Скала, напоминающая мне губастую физиономию, печально кивнула и сначала
медленно, а потом все быстрее и быстрее начала съезжать вниз по склону.
- Здесь это часто бывает... Не так поставлено крепление. Такова Латинская
Америка беззаботности, - заявила трубка и на этот раз без всяких спецэффектов
выбросила меня на порог деревенского дома. Пахнет так, что я дышу сквозь
рукав.
- Где я? - спрашиваю я у трубки.
- Мексика. Наши дни, - отвечает мне сквозь усилившиеся помехи.
Я захожу в дом и осматриваюсь. Обстановка нищенская - глиняная посуда,
протертые штаны на спинке грубо сколоченного стула, стол с маленьким приемником
- роскошь. А на матрасе у стены лежит то, что источает отвратительный
запах - гниющий человек. Он лежит уже давно - пухнет. В ужасе я выбегаю
на улицу и иду по деревне. Здесь была бойня, убиты все. По улицам ходят
ожиревшие собаки с дикими глазами, и я благодарю всех известных мне богов,
что они не видят меня. Чем ближе я к центру деревни, те чаще трупы начинаю
встречаться прямо на улице, лежащими на спине или животе, от к некоторым
тянется кровавая дорожка - люди ползли, пока их не добивали. Меня бьет
крупная дрожь.
- Здесь в основном женщины и дети, - говорю я в трубку, чтобы нарушить
молчание, чтобы напомнить себе, что в мире еще есть живые люди.

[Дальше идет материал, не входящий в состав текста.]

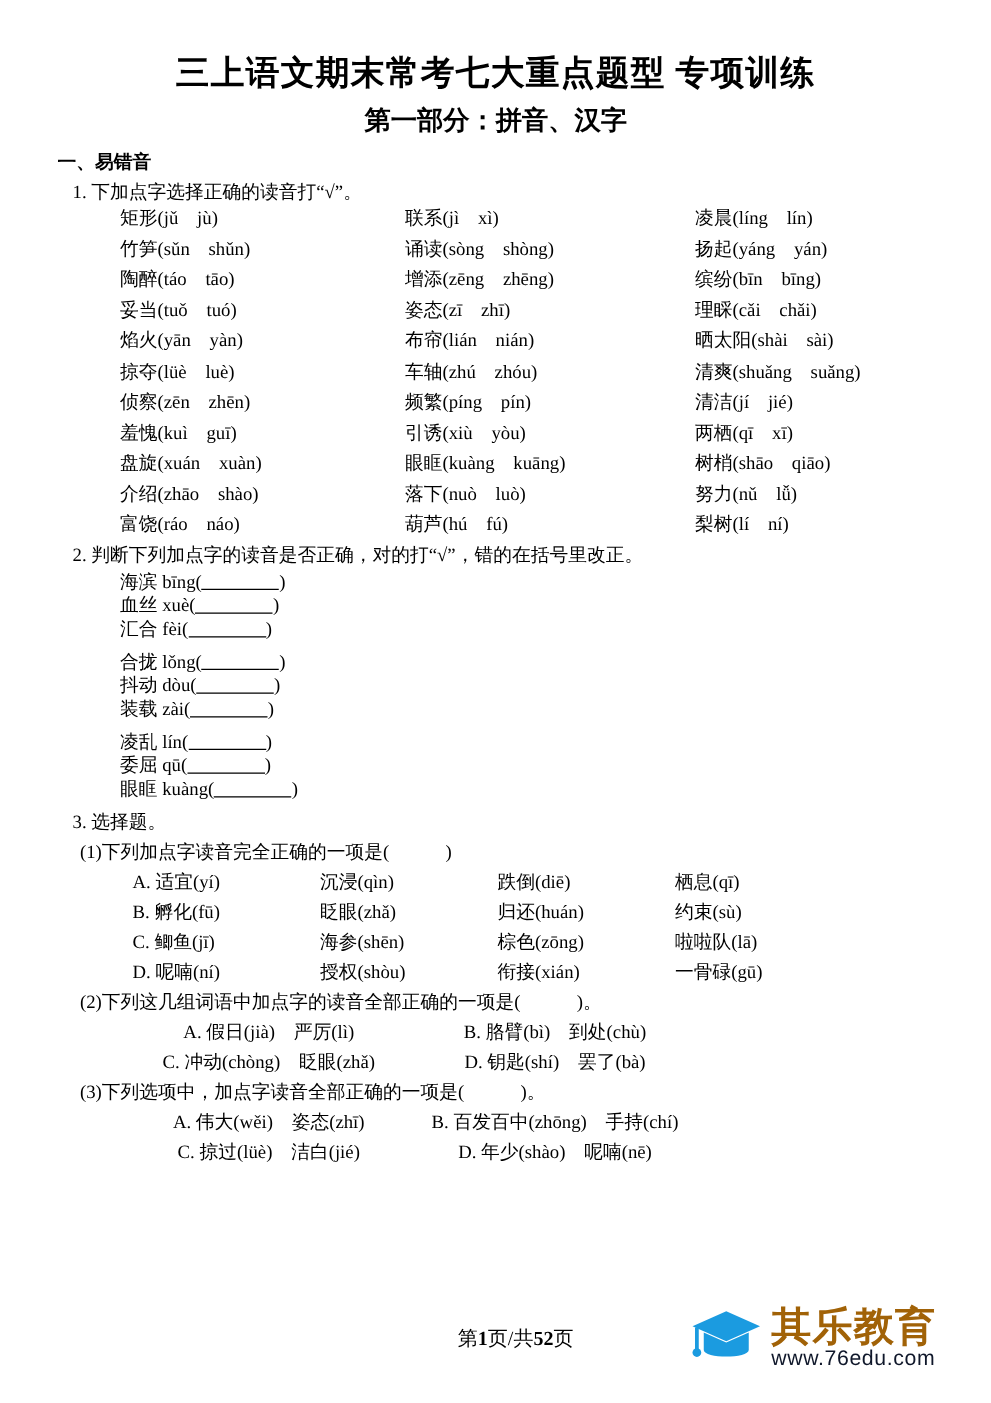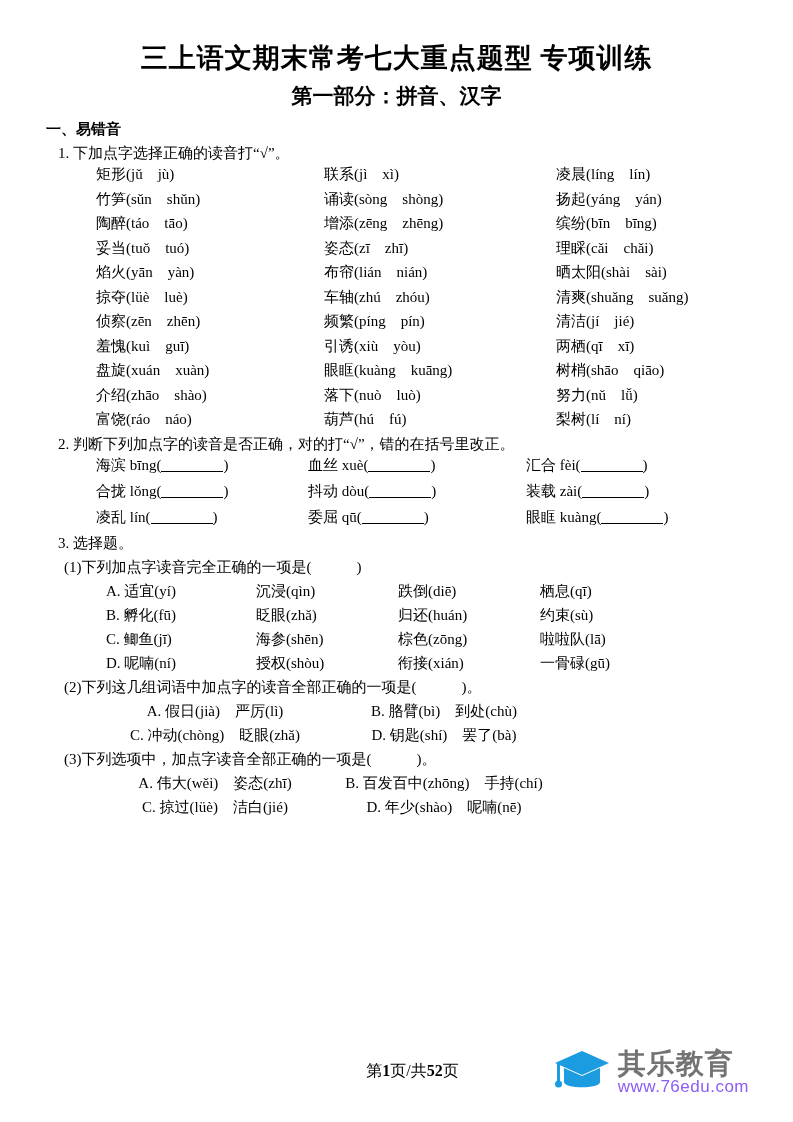--- a/index.html
+++ b/index.html
@@ -68,20 +68,21 @@
   .grid3 .cell:nth-child(3) {
     width: 200px;
   }
   .blankrow {
     margin: 2px 0 2px 52px;
     width: 660px;
   }
   .blankrow .row {
     display: flex;
     margin-bottom: 7px;
+    flex-direction: column;
   }
   .blankrow .cell {
     font-size: 15px;
     white-space: nowrap;
   }
   .blankrow .cell:nth-child(1) { width: 212px; }
   .blankrow .cell:nth-child(2) { width: 218px; }
   .blankrow .cell:nth-child(3) { width: 200px; }
   .blank {
     display: inline-block;
@@ -134,29 +135,29 @@
     height: 46px;
     margin-right: 8px;
     position: relative;
   }
   .logo-text {
     display: flex;
     flex-direction: column;
     line-height: 1.05;
   }
   .logo-name {
-    font-size: 28px;
-    font-weight: bold;
-    color: #737373;
+    font-size: 32px;
+    font-weight: bold;
+    color: #a16207;
     font-family: "Liberation Sans", sans-serif;
     letter-spacing: 1px;
   }
   .logo-url {
     font-size: 17px;
-    color: #8b5cf6;
+    color: #0f172a;
     font-family: "Liberation Sans", sans-serif;
     letter-spacing: 0.5px;
   }
 </style>
 </head>
 <body>
 
 <div class="page">
 
   <div class="doc-title">三上语文期末常考七大重点题型 专项训练</div>

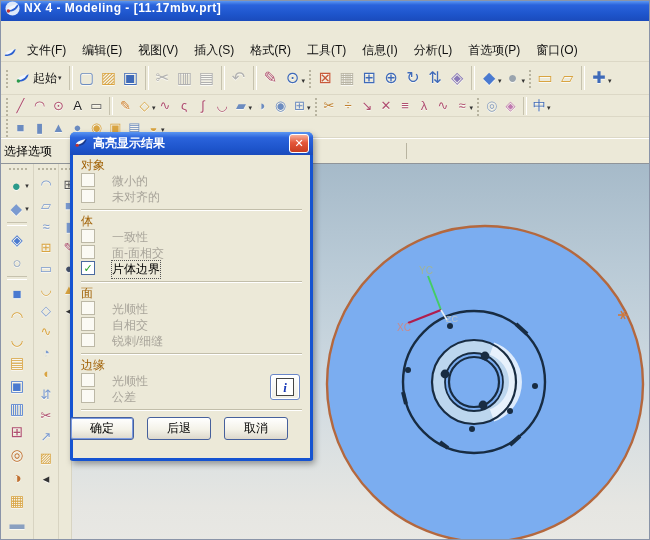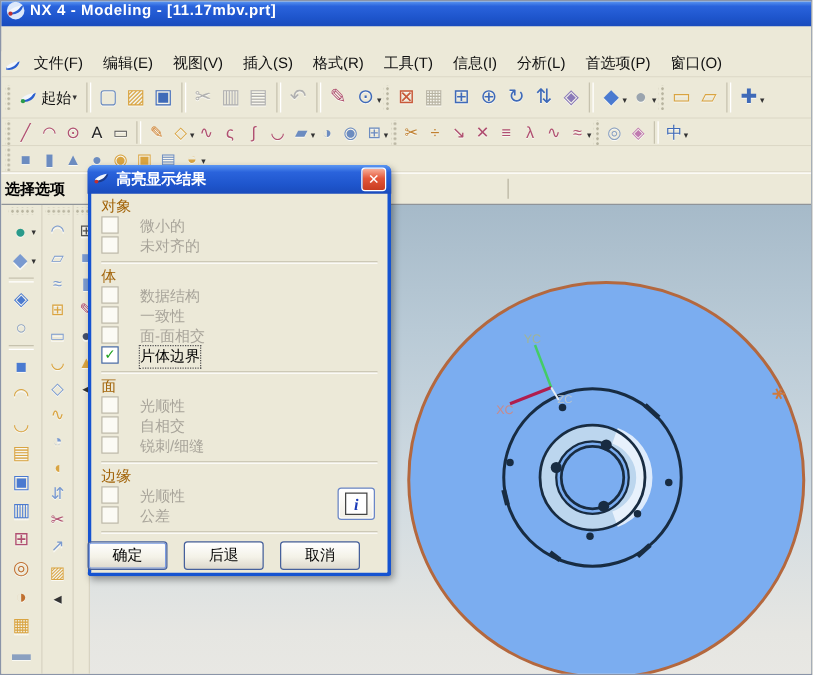--- a/index.html
+++ b/index.html
@@ -34,21 +34,21 @@
   .r1 .tb-icon{width:22px;height:24px;font-size:16px;}
   .tb-drop{font-size:7px;color:#333;margin-left:-2px;flex:0 0 auto;}
   .tb-sep{width:2px;height:18px;border-left:1px solid #c6c2ae;border-right:1px solid #fff;margin:0 3px;flex:0 0 auto;}
   .r1 .tb-sep{height:24px;}
   .tb-grip{width:5px;height:20px;margin:0 2px;flex:0 0 auto;
     background-image:radial-gradient(circle,#b8b4a0 1px,transparent 1.2px);
     background-size:4px 4px;background-position:1px 1px;}
   .tb-start{display:inline-flex;align-items:center;gap:3px;padding:2px 4px;font-size:12px;color:#111;flex:0 0 auto;}
   
   .selbar{height:24px;background:#ece9d8;border-top:1px solid #fff;border-bottom:1px solid #8f9499;
-    display:flex;align-items:center;font-size:12px;font-weight:bold;color:#000;padding:0 3px;}
+    display:flex;align-items:center;font-size:12px;font-weight:normal;color:#000;padding:0 3px;}
   .selbar .sb-sep{width:1px;height:16px;background:#b8b4a0;margin-left:354px;}
   
   .main{position:relative;height:403px;display:flex;}
   .left-rails{display:flex;background:#ece9d8;flex:0 0 auto;}
   .rail{display:flex;flex-direction:column;align-items:center;border-right:1px solid #d8d4c2;overflow:hidden;}
   .rail1{width:32px;}
   .rail2{width:24px;}
   .rail3{width:12px;}
   .rail .tb-icon{width:22px;height:23px;font-size:15px;}
   .rail2 .tb-icon{width:20px;height:21px;font-size:13px;}
@@ -374,24 +374,20 @@
       <div class="cb-row disabled">
         <span class="cb"></span>
         <span class="cb-label">未对齐的</span>
       </div>
 
       <div class="sec-sep"></div>
 
       <div class="sec-h">体</div>
       <div class="cb-row disabled">
         <span class="cb"></span>
-        <span class="cb-label">数据结构</span>
-      </div>
-      <div class="cb-row disabled">
-        <span class="cb"></span>
         <span class="cb-label">一致性</span>
       </div>
       <div class="cb-row disabled">
         <span class="cb"></span>
         <span class="cb-label">面-面相交</span>
       </div>
       <div class="cb-row checked">
         <span class="cb">
             <span class="check">✓</span>
           </span>

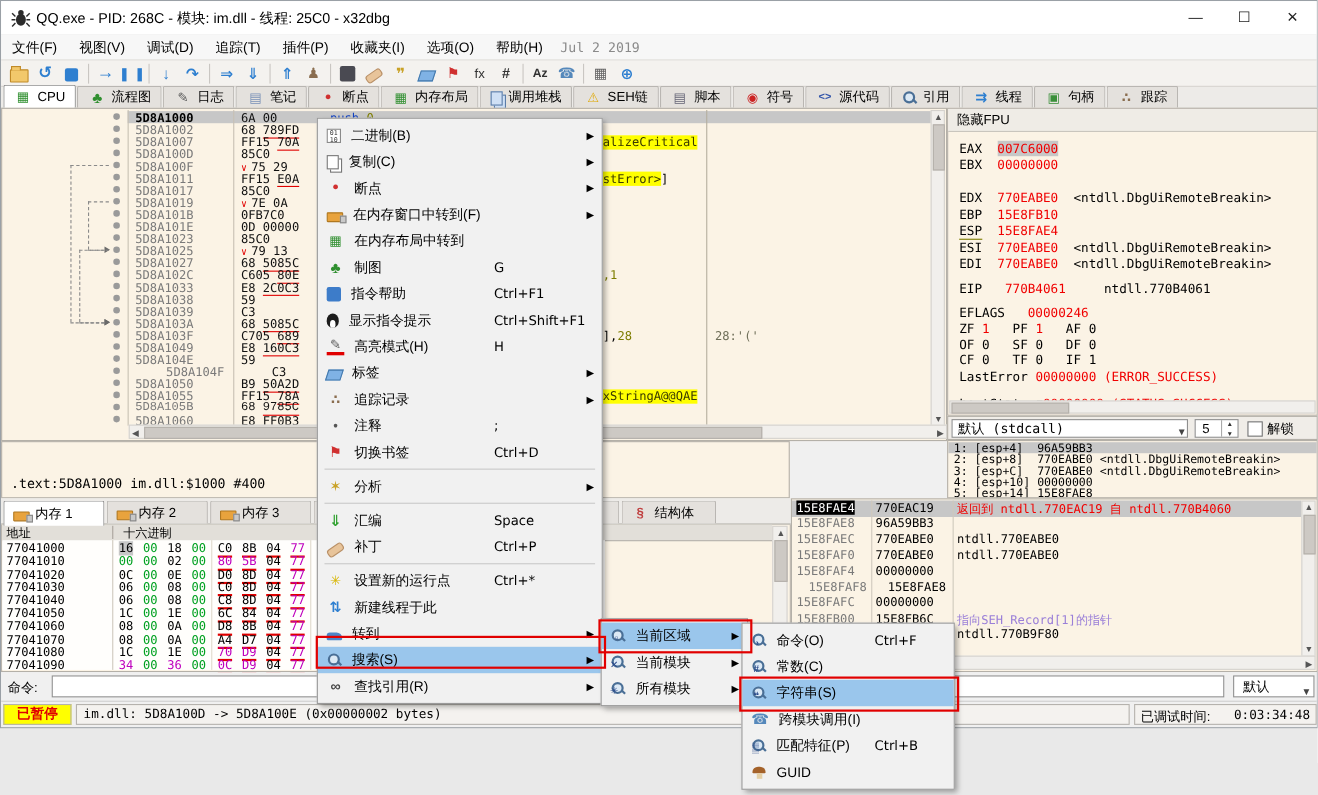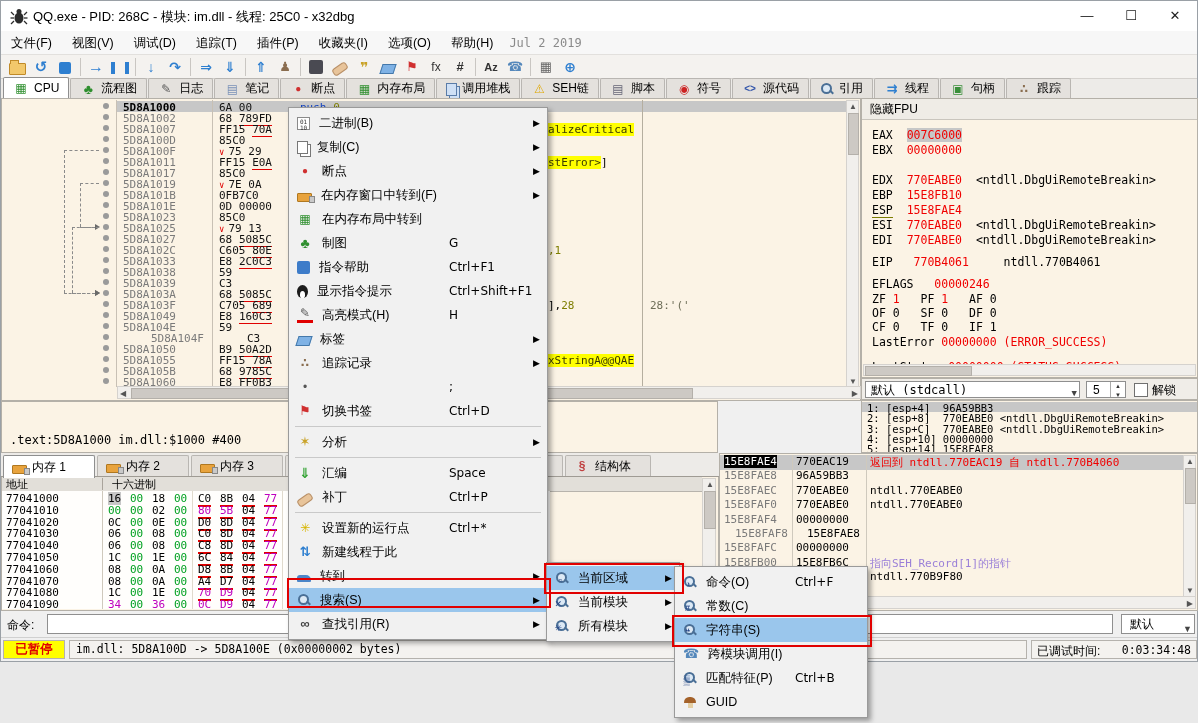--- a/index.html
+++ b/index.html
@@ -402,21 +402,21 @@
             <span class="addr">5D8A1050</span>
             <span class="bytes"><span>B9 </span><span class="u2">50A2D</span></span>
           </div>
           <div class="bdot" style="top: 257px;"></div>
           <div class="drow" style="top: 255px;">
             <span class="addr">5D8A1055</span>
             <span class="bytes"><span>FF15 </span><span class="u2">78A</span></span>
             <span class="dfrag" style="left: 546px;"><span class="yhl">xStringA@@QAE</span></span>
           </div>
           <div class="bdot" style="top: 268px;"></div>
-          <div class="drow" style="top: 266px;">
+          <div class="drow" style="top: 266px; font-family: Liberation Mono, monospace;">
             <span class="addr">5D8A105B</span>
             <span class="bytes"><span>68 </span><span class="u2">9785C</span></span>
           </div>
           <div class="bdot" style="top: 279px;"></div>
           <div class="drow" style="top: 277px;">
             <span class="addr">5D8A1060</span>
             <span class="bytes"><span>E8 </span><span class="u2">FF0B3</span></span>
           </div>
         </div>
       <div class="dsep" style="left:114px;top:1px;height:287px;"></div>
@@ -806,20 +806,21 @@
         <span class="lbl">标签</span>
         <span class="sub">▶</span>
       </div>
       <div class="mitem">
         <span class="icn" style="color: rgb(138, 109, 79); font-size: 12px; font-weight: bold;">∴</span>
         <span class="lbl">追踪记录</span>
         <span class="sub">▶</span>
       </div>
       <div class="mitem">
         <span class="icn" style="color: rgb(85, 85, 85); font-size: 12px;">•</span>
+        <span class="lbl">注释</span>
         <span class="sc" style="left: 160px;">;</span>
       </div>
       <div class="mitem">
         <span class="icn" style="color: rgb(208, 48, 48); font-size: 13px; font-weight: bold;">⚑</span>
         <span class="lbl">切换书签</span>
         <span class="sc" style="left: 160px;">Ctrl+D</span>
       </div>
       <div class="msep"></div>
       <div class="mitem">
         <span class="icn" style="color: rgb(201, 162, 39); font-size: 13px;">✶</span>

- Это Актеаль. Так ублюдки, науськанные мексиканским правительством,
расправились с теми, кто был на стороне сапатистов, - гремит труба, -
Сейчас сюда приедет полиция - убирать трупы... Такова Латинская Америка,
страна свободы слова.
Я сажусь на землю у стены белого домика. Ноги отказываются нести меня.
Я закрываю глаза и открываю их дома, там, где меня настигло путешествие
- разглядывающей карту Латинской Америки, карту человеческих страданий.